> Work order
Copy the lines below exactly, starting with the first and finishing with the one holding "[469,130,533,145] transient) ->"; do not copy the pictures.

> Data extracted from a collection
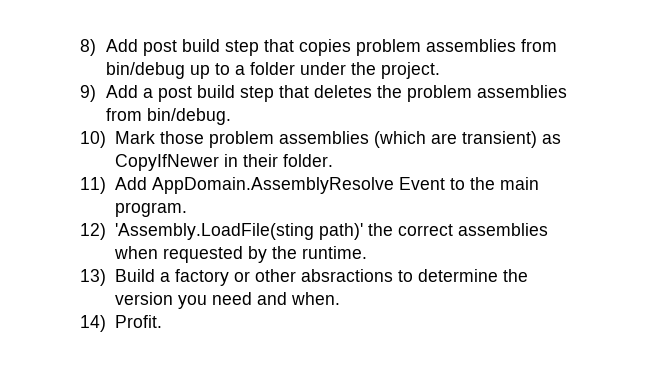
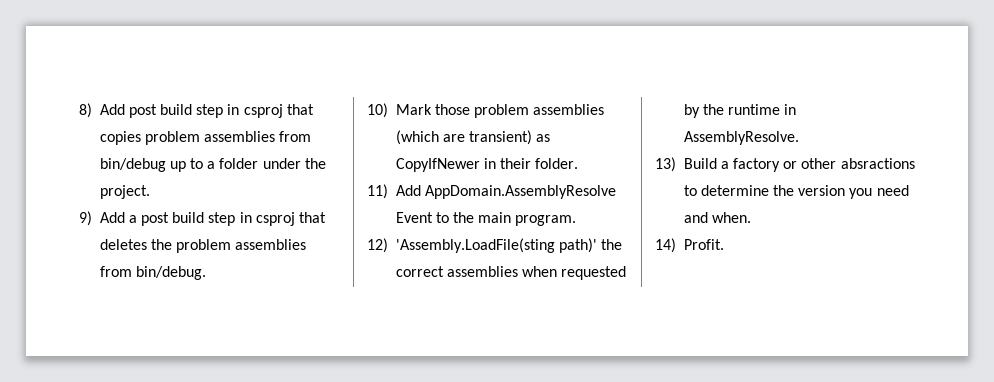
(259, 48) none -> [227,104,283,118] in csproj
(274, 94) none -> [239,212,295,226] in csproj
[301,246,367,259] runtime. -> [728,104,797,115] [683,131,799,145] runtime in AssemblyResolve.

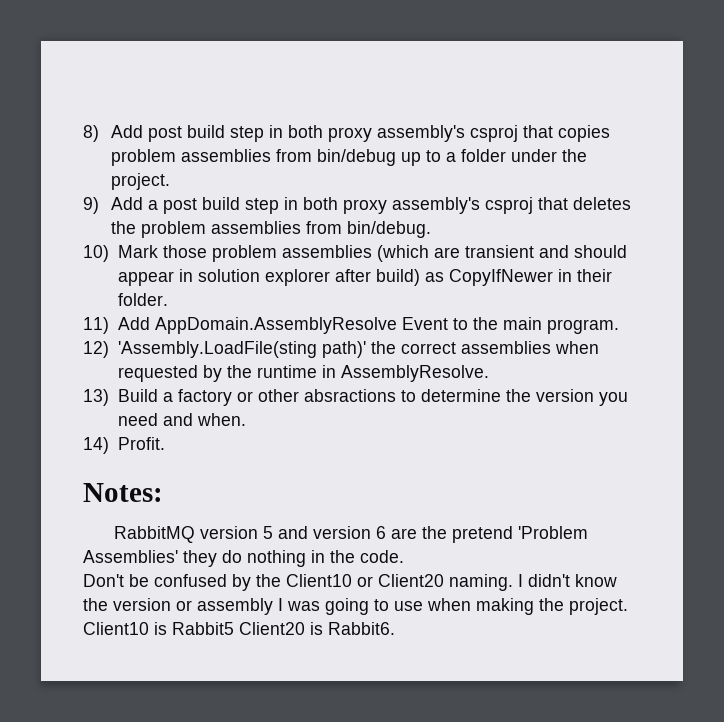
(240, 109) none -> [287,125,465,142] both proxy assembly's
(252, 217) none -> [302,197,480,214] both proxy assembly's
[469,130,533,145] transient) -> [464,245,627,258] [117,269,420,286] transient and should appear in solution explorer after build)
(724, 244) none -> [83,483,163,502] [113,526,588,543] [83,550,404,567] [83,574,617,591] [83,598,628,615] [83,622,395,635] // Notes: // RabbitMQ version 5 and version 6 are the pretend 'Problem Assemblies' they do nothing in the code. // Don't be confused by the Client10 or Client20 naming. I didn't know the version or assembly I was going to use when making the project. Client10 is Rabbit5 Client20 is Rabbit6.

> Reply
(259, 48) none -> [227,104,283,118] in csproj
(274, 94) none -> [239,212,295,226] in csproj
[301,246,367,259] runtime. -> [728,104,797,115] [683,131,799,145] runtime in AssemblyResolve.

(240, 109) none -> [287,125,465,142] both proxy assembly's
(252, 217) none -> [302,197,480,214] both proxy assembly's
[469,130,533,145] transient) -> [464,245,627,258] [117,269,420,286] transient and should appear in solution explorer after build)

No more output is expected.